Internal company governance and due diligence pitfalls: a number of challenges arise from weaknesses in corporate governance and due diligence. For example, a lack of understanding of trade union rights, limited visibility into conditions in the supply chain, or strong commitments on paper not being translated into action on the ground.
Our publication provides a detailed diagnostic tool with simple questions to help companies identify the specific barriers they might face in a particular context or relationship.
… but there are ideas and experiences to inspire action
We have seen that those companies who identify their salient human rights issues (one of the practical steps the publication suggests) now often include freedom of association and right to collective bargaining among them. I believe it reflects a broader understanding of how interconnected human rights impacts are and that one of the most sustainable ways to improve human rights for workers—in a way that also brings benefits to business—is to give workers a voice and take proactive steps to reduce barriers and reinforce constructive relationships that enable them to organize, make their voice heard and take a stake in the long-term interest of the company.
October 2019 |
Respecting Trade Union Rights in Global Value Chains: Practical Approaches for Business
But identifying trade union rights as important is only the first step. We need to move to action. Our work with companies on these issues has surfaced a range of practical approaches companies are taking to address these barriers in new and meaningful ways. Whether it is the Freedom of Association protocol that was developed by apparel and footwear companies with local suppliers and stakeholders in Indonesia to address the locally challenging context for trade union rights or the way that companies have collaborated in Mexico to jointly apply leverage to improve union relations.
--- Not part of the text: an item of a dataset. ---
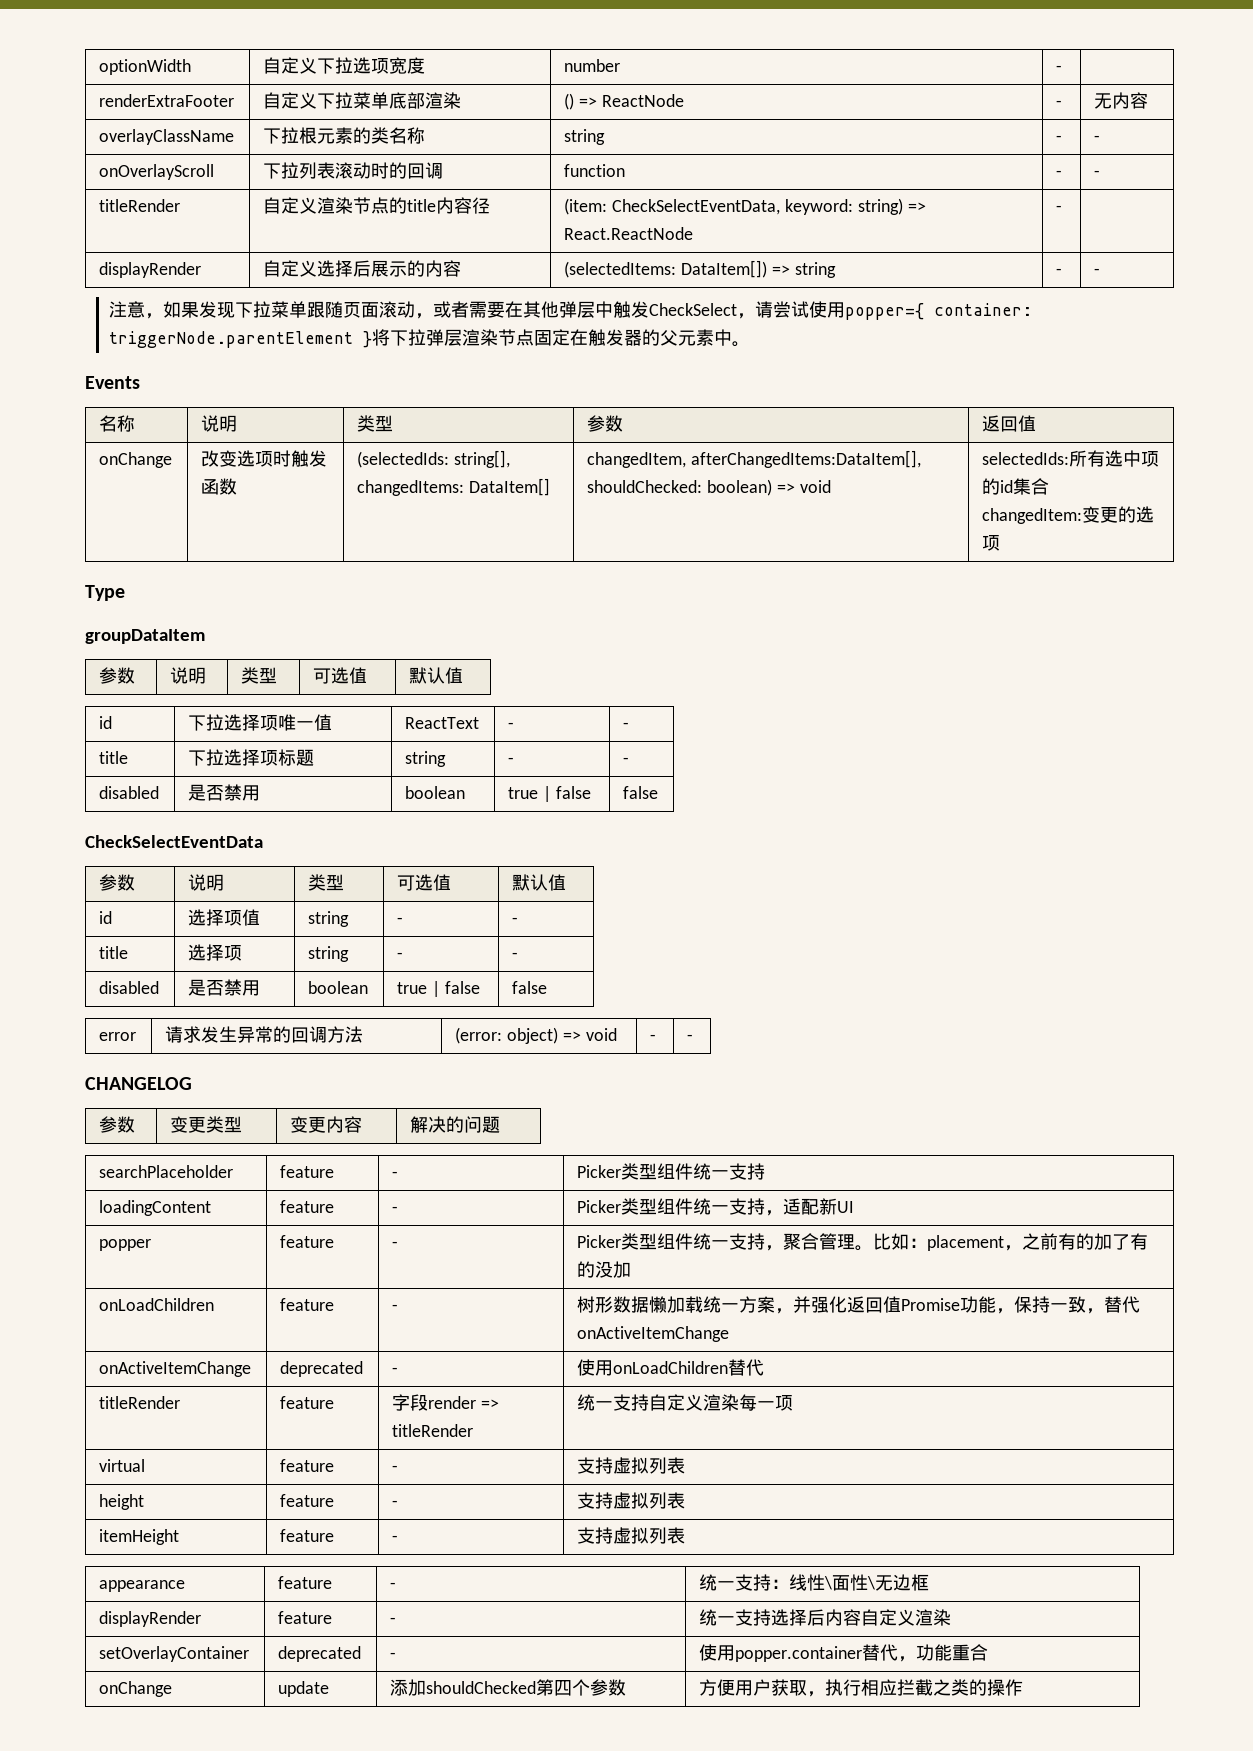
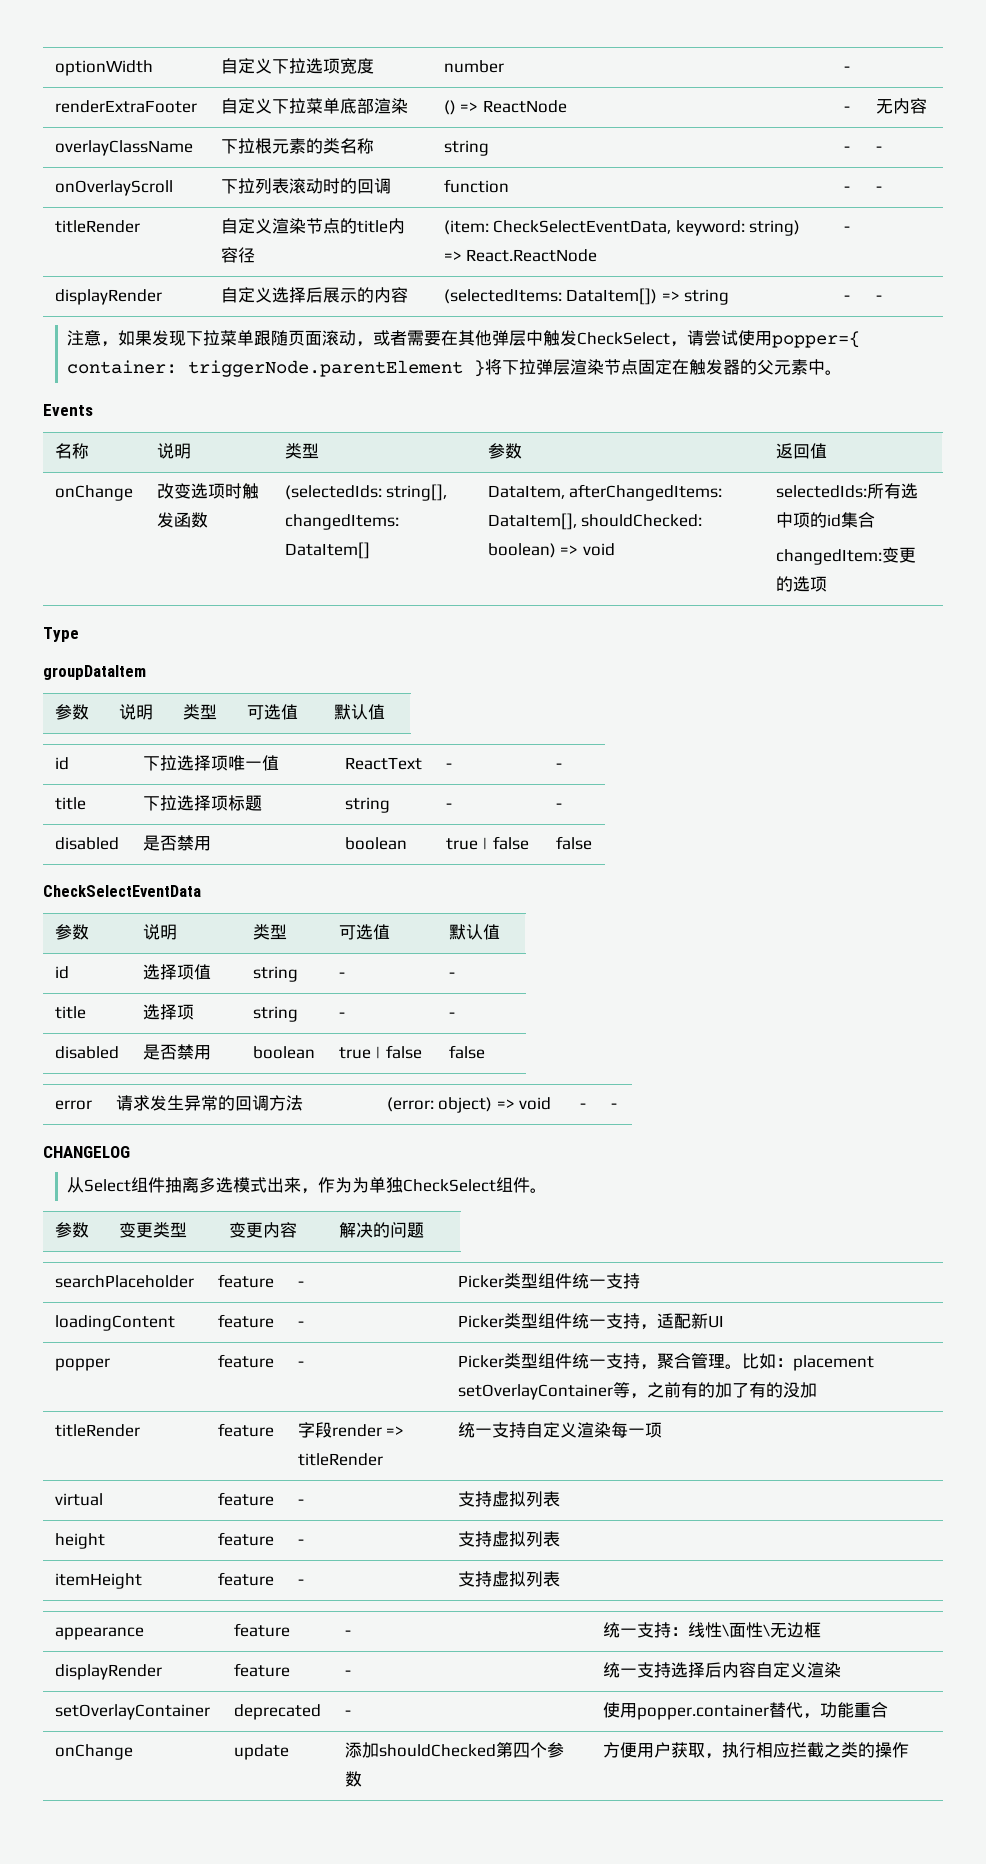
[587,450,921,468] changedItem, afterChangedItems:DataItem[], -> [487,484,723,501] [487,513,577,530] DataItem, afterChangedItems: DataItem[],
(192, 1083) none -> [67,1177,548,1194] // 从Select组件抽离多选模式出来，作为为单独CheckSelect组件。
(1005, 1243) none -> [457,1382,630,1400] setOverlayContainer等
[99,1298,215,1311] [280,1298,335,1311] [392,1304,399,1311] [577,1296,1141,1314] [577,1326,730,1342] [99,1361,252,1377] [280,1361,364,1377] [392,1367,399,1374] [577,1359,765,1376] // onLoadChildren | feature | - | 树形数据懒加载统一方案，并强化返回值Promise功能，保持一致，替代onActiveItemChange // onActiveItemChange | deprecated | - | 使用onLoadChildren替代 -> (817, 1390) none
Different types of approaches are almost certainly going to be necessary to address the range of situations a company might face and the different types of barriers that may be present. The resource offers a continuum of different types of leverage that can be applied internally and externally, with practical case examples to illustrate these approaches in practice: for example, working jointly with peer companies and international and local trade unions to advance collective bargaining to improve living wages in the garment sector, or exerting collective leverage with peers vis-à-vis a government to improve laws and regulations that protect trade union rights (both of which have concrete case examples in the publication).
Our aim is to inspire companies with ideas for concrete action, to move from recognizing risks to trade union rights to taking meaningful action to address those risks, by drawing from a menu of potential options for action. We hope it can provide companies with a roadmap for developing thoughtful, meaningful and targeted actions necessary to tackle these issues more effectively in practice.